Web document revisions
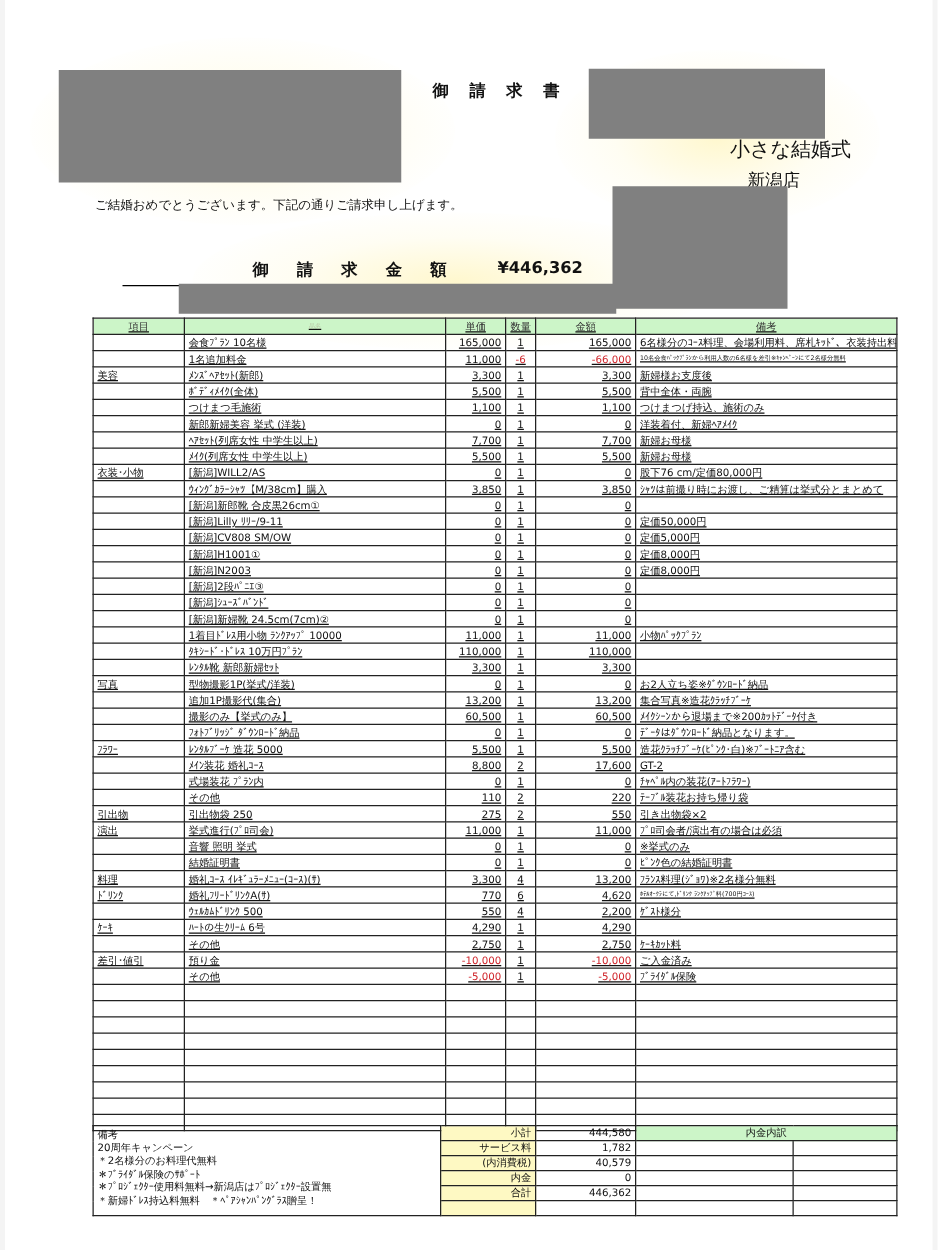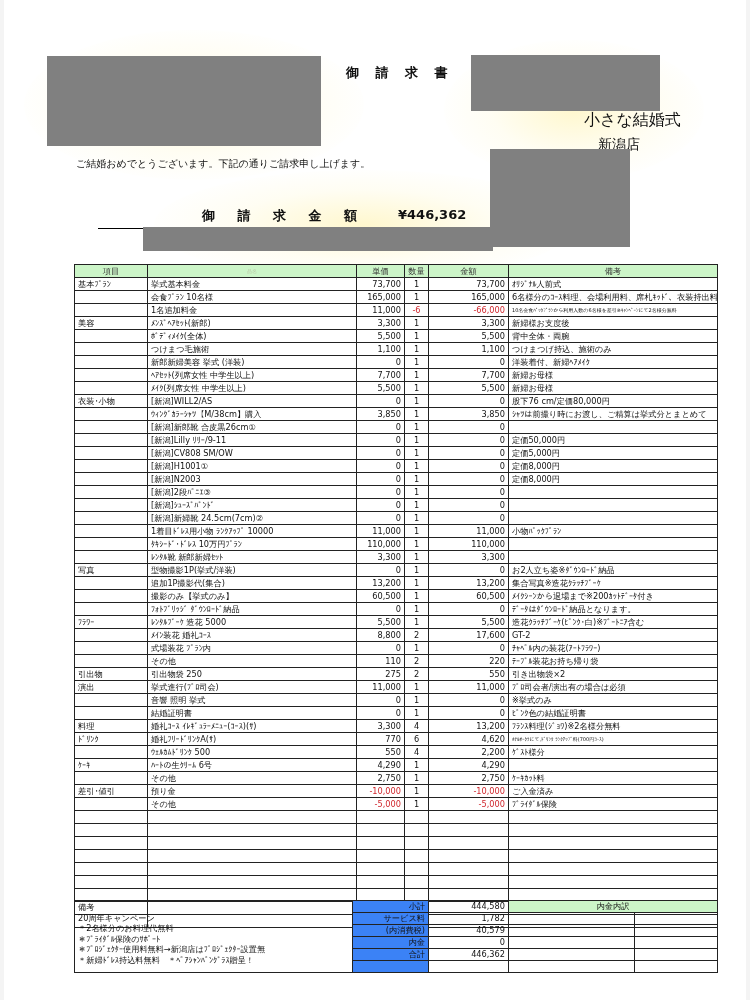--- a/index.html
+++ b/index.html
@@ -29,38 +29,38 @@
     .amount-label {
       position: absolute; left: 166px; top: 207px; font-size: 13px; font-weight: bold;
       letter-spacing: 9px;
       margin-left: 32px;
     }
     .amount-value { position: absolute; left: 394px; top: 207px; font-size: 13px; font-weight: bold; }
     .amount-line { position: absolute; left: 94px; top: 228px; width: 60px; height: 1px; background: #000; }
 
     table { border-collapse: collapse; table-layout: fixed; }
     .items {
-      position: absolute; left: 70px; top: 264px; width: 643px;
-      font-size: 8.2px; line-height: 12px;
+      position: absolute; left: 70px; top: 254px; width: 643px;
+      font-size: 8.2px; line-height: 12px; text-decoration: underline;
     }
     .items td, .items th {
       border: 1px solid #222; padding: 0 3px; height: 12px; white-space: nowrap; overflow: hidden;
     }
     .items th { background: #ccf5c8; font-weight: normal; text-align: center; color: #333; }
     .items td.num { text-align: right; }
     .items td.qty { text-align: center; }
     .neg { color: #d0262c; }
     .tiny { font-size: 5px; }
 
     .summary {
       position: absolute; left: 70px; top: 900px; width: 643px; font-size: 8.2px; line-height: 11px;
     }
     .summary td { border: 1px solid #222; padding: 0 3px; height: 11px; white-space: nowrap; }
     .summary .notes { vertical-align: top; padding: 1px 3px; line-height: 10.5px; }
-    .summary .green { background: #3b82f6; text-align: right; padding-left: 21px; }
+    .summary .green { background: #fef9c3; text-align: right; padding-left: 21px; }
     .summary .greenc { background: #ccf5c8; text-align: center; }
     .summary .num { text-align: right; }
     .note-line { display: block; }
   </style>
 </head>
 <body>
 
 <div class="page">
   <div class="glow" style="left:20px; top:30px; width:340px; height:150px;"></div>
   <div class="glow" style="left:440px; top:40px; width:260px; height:140px;"></div>
@@ -92,28 +92,20 @@
         <th>項目</th>
         <th style="color:#b9c7a6;font-size:5px;">品名</th>
         <th>単価</th>
         <th>数量</th>
         <th>金額</th>
         <th>備考</th>
       </tr>
     </thead>
     <tbody id="items-body">
         <tr>
-          <td>基本ﾌﾟﾗﾝ</td>
-          <td>挙式基本料金</td>
-          <td class="num">73,700</td>
-          <td class="qty">1</td>
-          <td class="num">73,700</td>
-          <td>ｵﾘｼﾞﾅﾙ人前式</td>
-        </tr>
-        <tr>
           <td></td>
           <td>会食ﾌﾟﾗﾝ 10名様</td>
           <td class="num">165,000</td>
           <td class="qty">1</td>
           <td class="num">165,000</td>
           <td>6名様分のｺｰｽ料理、会場利用料、席札ｷｯﾄﾞ、衣装持出料</td>
         </tr>
         <tr>
           <td></td>
           <td>1名追加料金</td>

**The problem**
Your answer should be every line above that contains the word "color".

**Solution for this exercise**
     .items th { background: #ccf5c8; font-weight: normal; text-align: center; color: #333; }
     .neg { color: #d0262c; }
         <th style="color:#b9c7a6;font-size:5px;">品名</th>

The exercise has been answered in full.